Leave out the pictures and set down exactly the lines from the start of the listing through the one with "serif; font-style: italic;", both included.

================

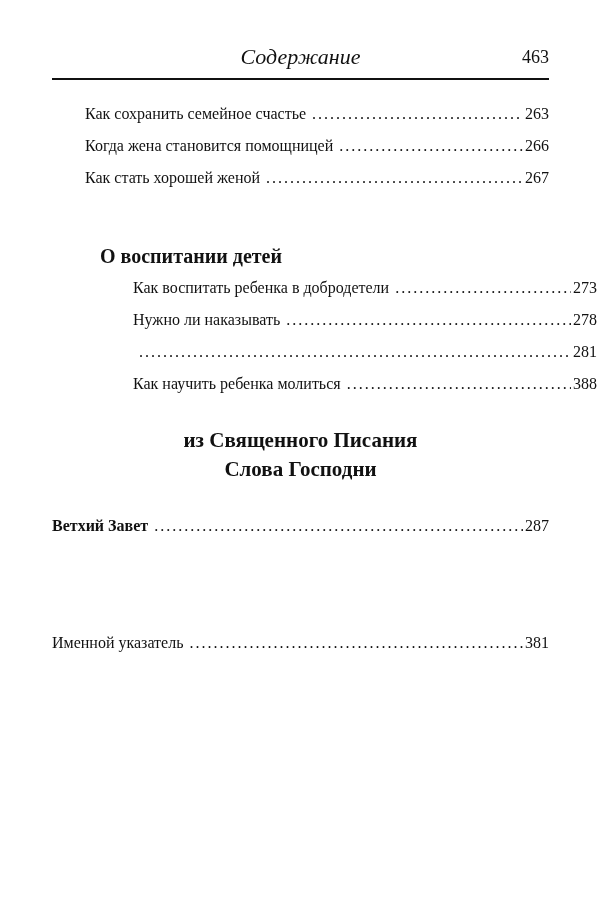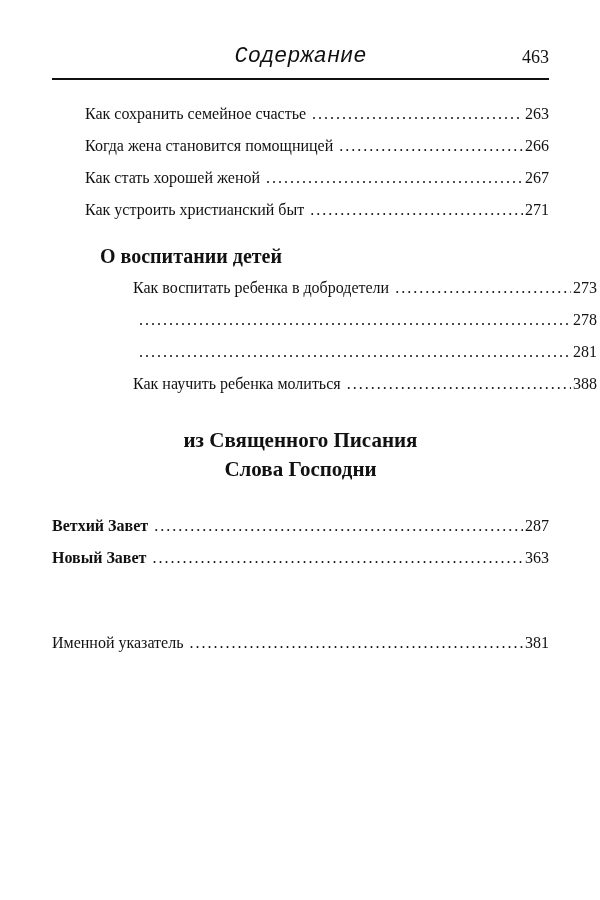--- a/index.html
+++ b/index.html
@@ -6,21 +6,21 @@
   body {
     width: 600px; height: 900px; position: relative; overflow: hidden;
     font-family: "DejaVu Serif", "Liberation Serif", serif;
     color: #111111;
   }
   .header {
     position: absolute; left: 52px; top: 44px; width: 497px; height: 26px;
   }
   .header-title {
     position: absolute; left: 0; right: 0; top: 0; text-align: center;
-    font-family: Liberation Mono, monospace; font-style: italic;
+    font-family: Liberation Serif, serif; font-style: italic;
     font-size: 22px; line-height: 26px;
   }
   .header-page {
     position: absolute; right: 0; top: 0;
     font-family: "Liberation Serif", serif;
     font-size: 18px; line-height: 26px;
   }
   .header-rule {
     position: absolute; left: 52px; top: 78px; width: 497px; height: 2px; background: #111;
   }
@@ -67,35 +67,31 @@
   <div class="entry indent">
     <span class="label">Когда жена становится помощницей</span>
     <span class="dots"></span>
     <span class="page">266</span>
   </div>
   <div class="entry indent">
     <span class="label">Как стать хорошей женой</span>
     <span class="dots"></span>
     <span class="page">267</span>
   </div>
-  <div class="entry indent">
-    <span class="label">Как устроить христианский быт</span>
-    <span class="dots"></span>
-    <span class="page">271</span>
-  </div>
 </div>
 
 <div class="toc" style="top:240px;margin-left:48px;">
   <div class="section-head">О воспитании детей</div>
   <div class="entry indent">
     <span class="label">Как воспитать ребенка в добродетели</span>
     <span class="dots"></span>
     <span class="page">273</span>
   </div>
   <div class="entry indent">
+    <span class="label">Нужно ли наказывать</span>
     <span class="dots"></span>
     <span class="page">278</span>
   </div>
   <div class="entry indent">
     <span class="dots"></span>
     <span class="page">281</span>
   </div>
   <div class="entry indent">
     <span class="label">Как научить ребенка молиться</span>
     <span class="dots"></span>
@@ -107,25 +103,20 @@
   <div>из Священного Писания</div>
   <div>Слова Господни</div>
 </div>
 
 <div class="toc" style="top:504px;">
   <div class="entry bold" style="height:38px; line-height:32px;">
     <span class="label">Ветхий Завет</span>
     <span class="dots"></span>
     <span class="page">287</span>
   </div>
-  <div class="entry bold">
-    <span class="label">Новый Завет</span>
-    <span class="dots"></span>
-    <span class="page">363</span>
-  </div>
 </div>
 
 <div class="toc" style="top:627px;">
   <div class="entry">
     <span class="label">Именной указатель</span>
     <span class="dots"></span>
     <span class="page">381</span>
   </div>
 </div>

================

*Answer section*
--- a/index.html
+++ b/index.html
@@ -6,21 +6,21 @@
   body {
     width: 600px; height: 900px; position: relative; overflow: hidden;
     font-family: "DejaVu Serif", "Liberation Serif", serif;
     color: #111111;
   }
   .header {
     position: absolute; left: 52px; top: 44px; width: 497px; height: 26px;
   }
   .header-title {
     position: absolute; left: 0; right: 0; top: 0; text-align: center;
-    font-family: Liberation Mono, monospace; font-style: italic;
+    font-family: Liberation Serif, serif; font-style: italic;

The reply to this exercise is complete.